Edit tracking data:
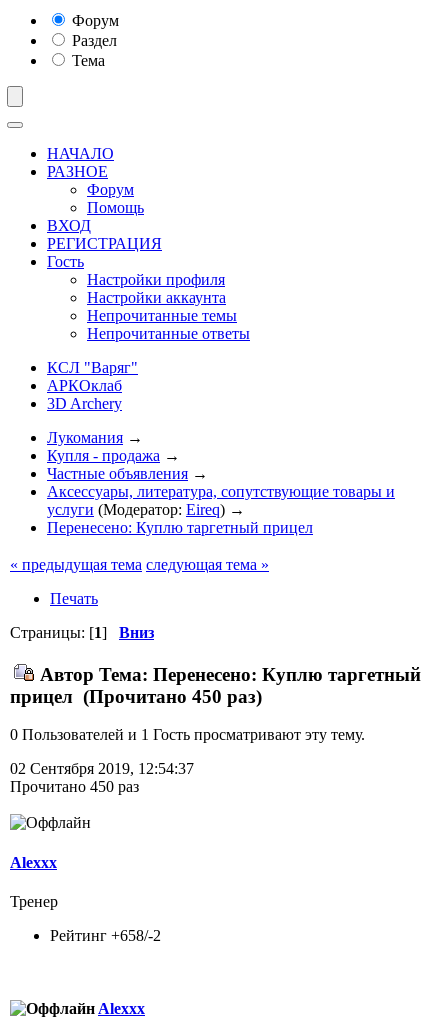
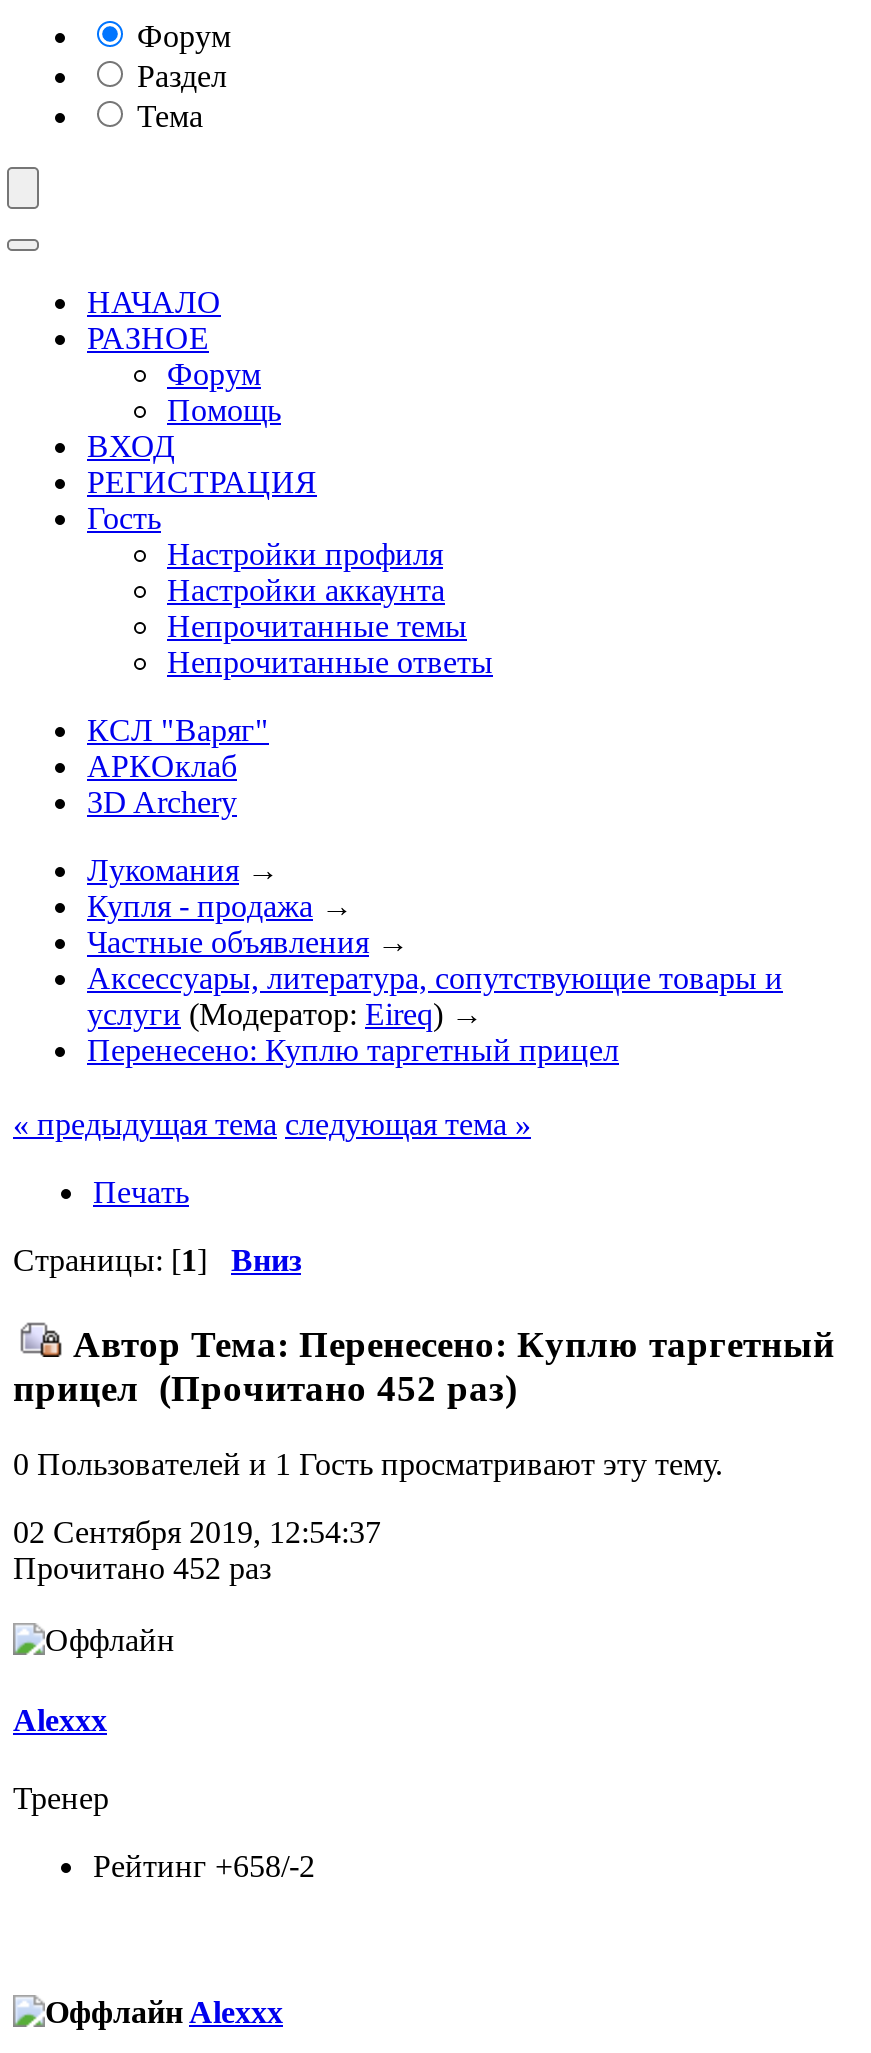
- прицел (Прочитано 450 раз)
+ прицел (Прочитано 452 раз)

- Прочитано 450 раз
+ Прочитано 452 раз
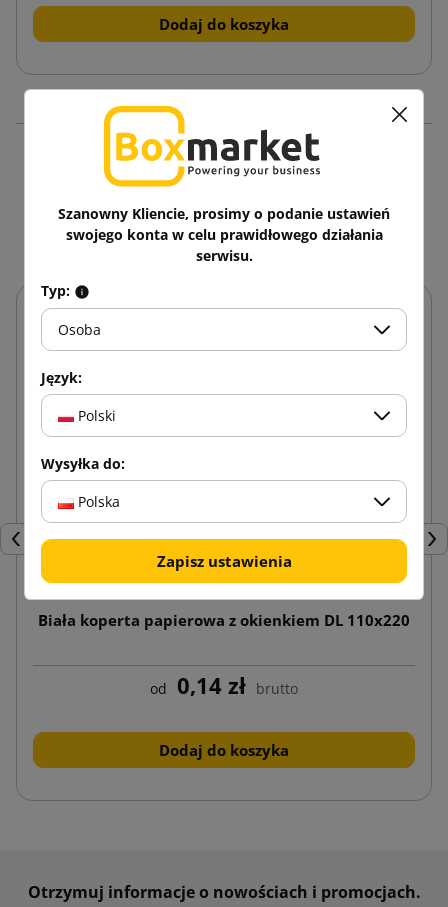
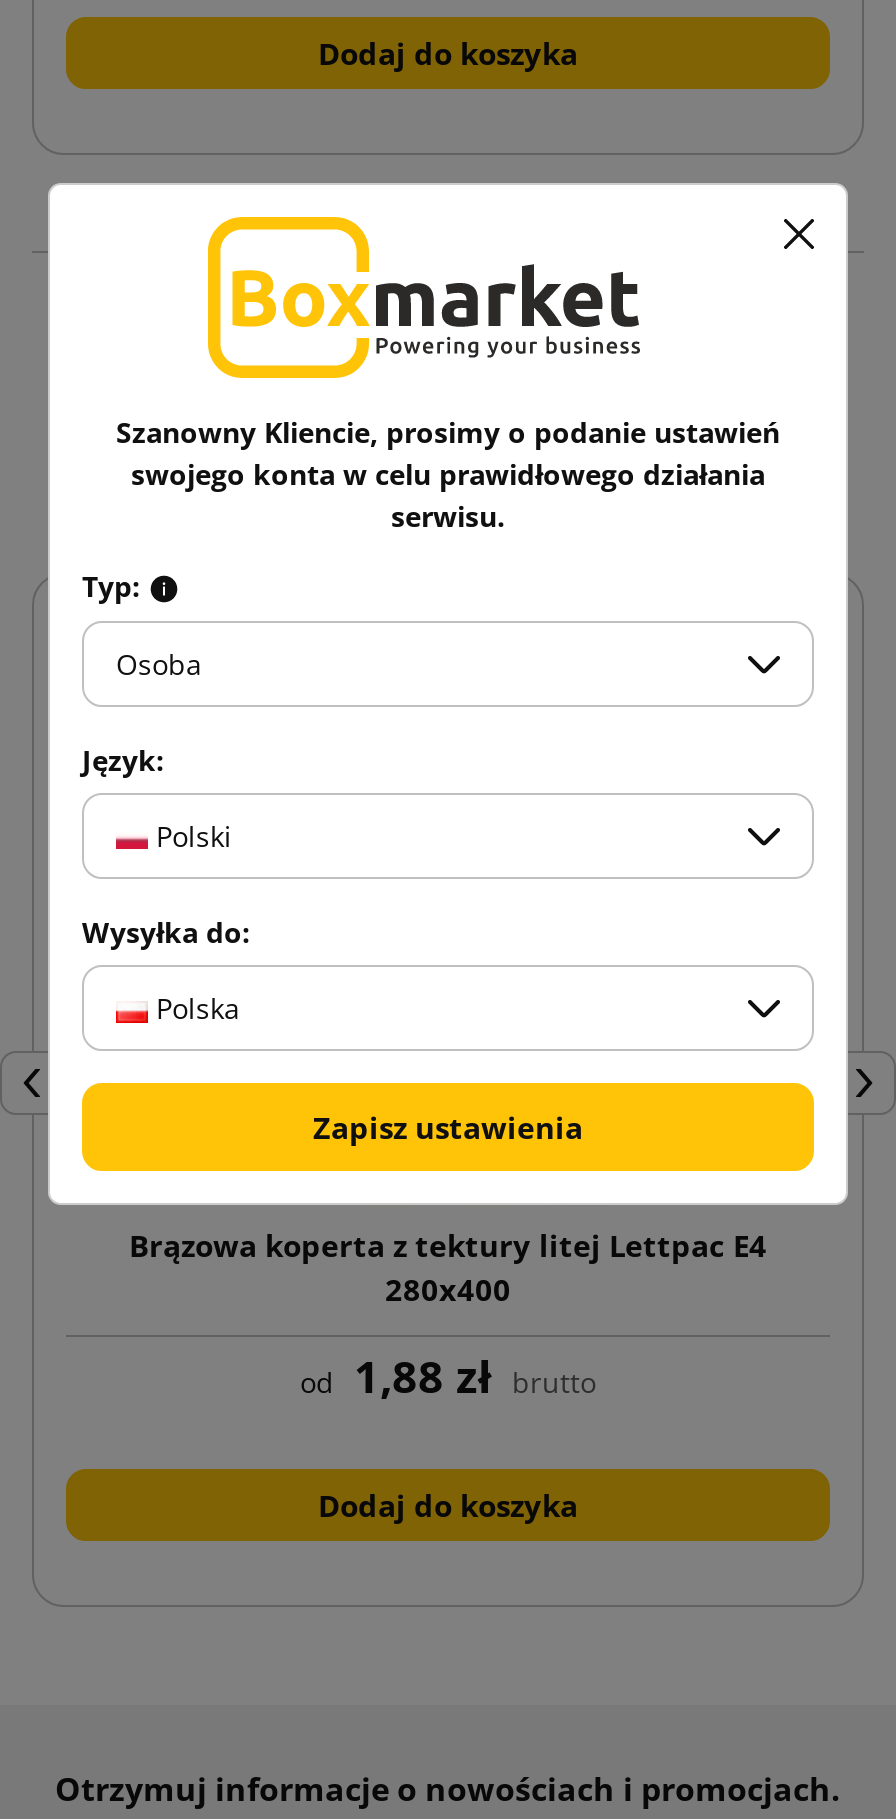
- Biała koperta papierowa z okienkiem DL 110x220
+ Brązowa koperta z tektury litej Lettpac E4
+ 280x400

- od 0,14 zł brutto
+ od 1,88 zł brutto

--- Task to carry out ---
Report each line above containing the string "koperta".

--- Response to the exercise ---
- Biała koperta papierowa z okienkiem DL 110x220
+ Brązowa koperta z tektury litej Lettpac E4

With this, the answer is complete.